Supervisors info:
Γεωργακίλλας Αλέξανδρος, Αναπληρωτής Καθηγητής, ΣΕΜΦΕ, ΕΜΠ
Τρουγκάκος Ιωάννης, Επίκουρος Καθηγητής , Βιολογικό, ΕΚΠΑ
Χατζηιωάννου Αριστοτέλης, Ερευνητής Γ', ΙΒΦΧΒ, ΕΙΕ
Summary:
This is study on how Machine Learning (ML) techniques can be used to predict the outcome of ionizing
radiation on cells. The problem consists of predicting the quantities of Relative Biological Effectiveness
(RBE) and the α and β coefficients of the quadratic model. The quantities to be predicted are continuous,
so in essence it is a multi-variable regression problem. The RBE quantity in our case, signifies, what effect the
radiation has on cell survival. The α and β coefficients, represent the linear and quadratic contributions to
cell death respectively. There are 3 different ML algorithms used, using 2 separate datasets. The algorithms
used were, Gradient Boosting Decision Trees (GBDT), the Random Forest Regression (RF) and Support
Vector Regression (SVR). Two implementations of the GDBT were used.
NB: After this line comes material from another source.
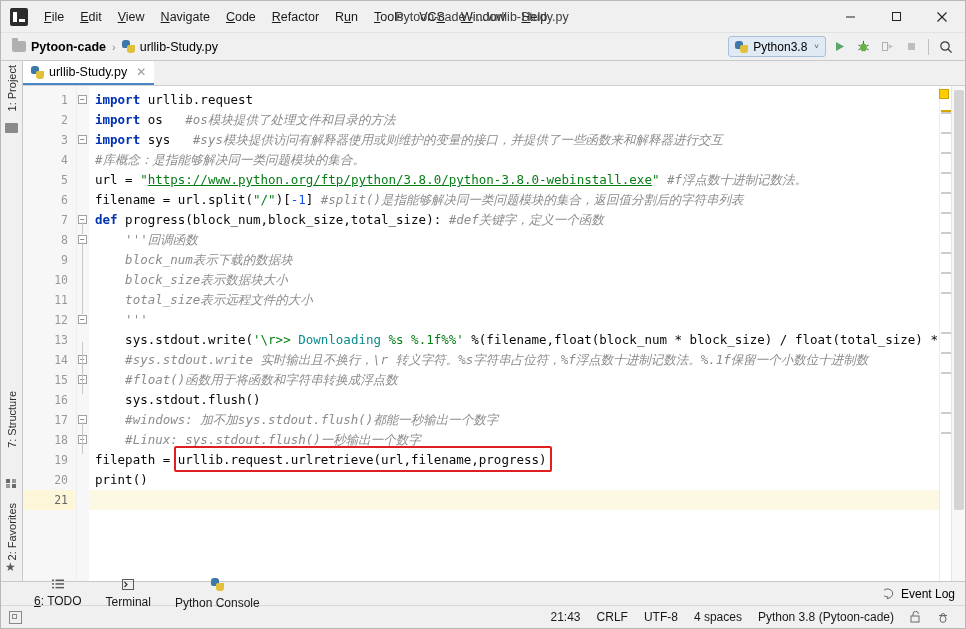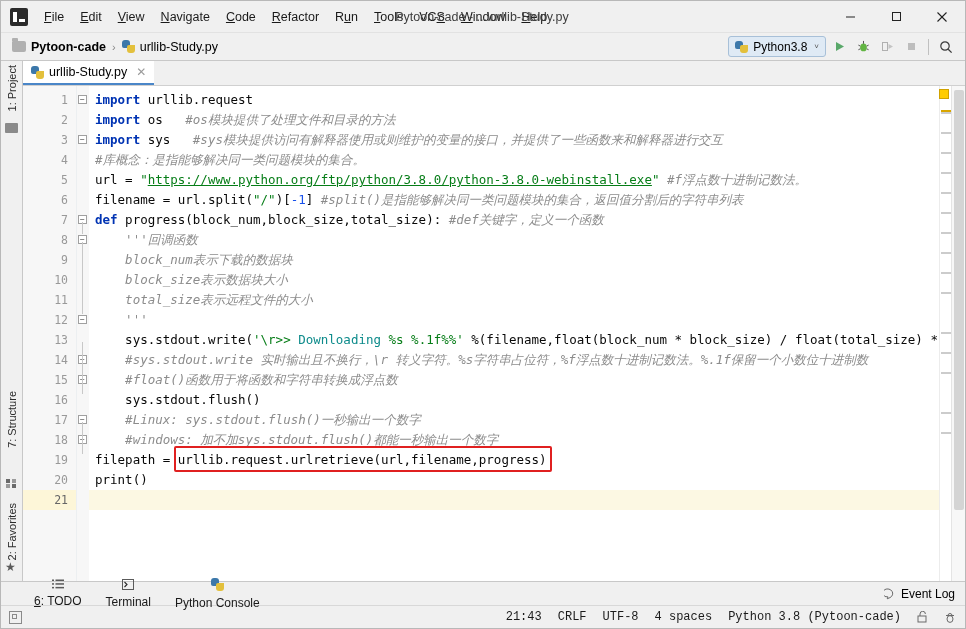"#Linux: sys.stdout.flush()一秒输出一个数字" div.code-line { order: before "#windows:" -> after "#windows:" }
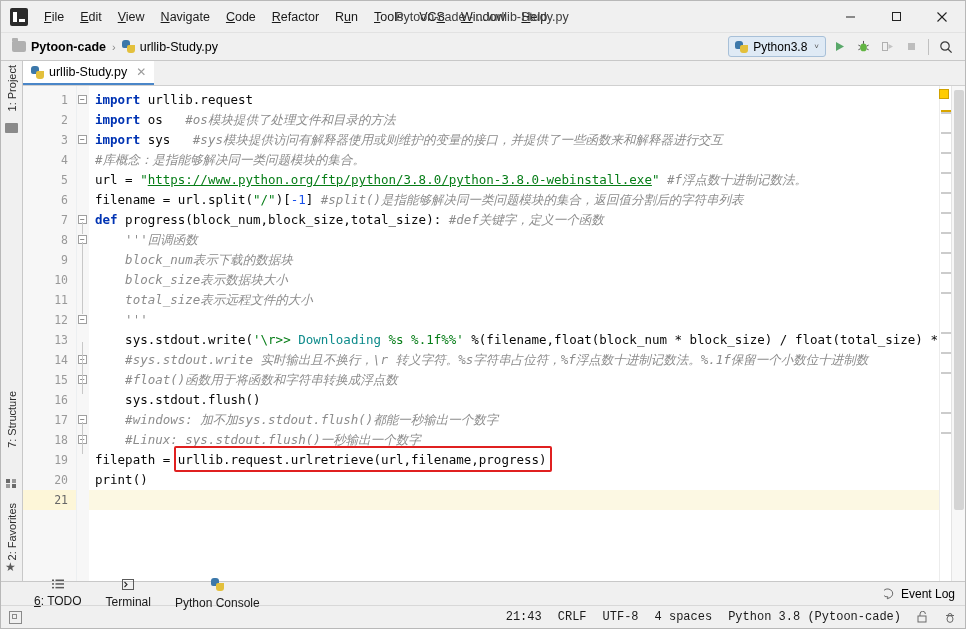"21:43" .status-right { font-family: Liberation Mono, monospace -> none; padding-right: 9px -> 16px }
As a further trial, a voting
regression (VR) is implemented across all previous algorithms, that predicts the dependent variables based
on a consensus method. The algorithms employed were of radically different design and approach. The aim
was to combine different techniques and show that the combined model fairs better in predictive performance
and generalization. The results show that VR fairs quite better in generalizing and predicting. Our datasets
consists of mainly HZE irradiation features, i.e they contain cell specific data like cell line, cell phase and
tumorous state, as well as radiation features like LET , specific energy and ion species. The Datasets are
quite small, compiled by different methods and generally cannot been seen as a black box. It is shown that
the datasets are somewhat noisy and contain multi-collinearities The whole work is meant to be a showcase
of the usefulness of ensemble and consensus techniques in predicting the aforementioned quantities. A bigger,
more cohesive and consistent dataset is required, in order to predict, prior to a radiotherapy treatment, the
outcome in a more robust and less arbitrary way. A more in-depth feature analysis is required, to assess
which features are essential to the predictions. To make our estimators intended for a more general use in
the scope of radiobiology, further integration with data from photon irradiation data are needed.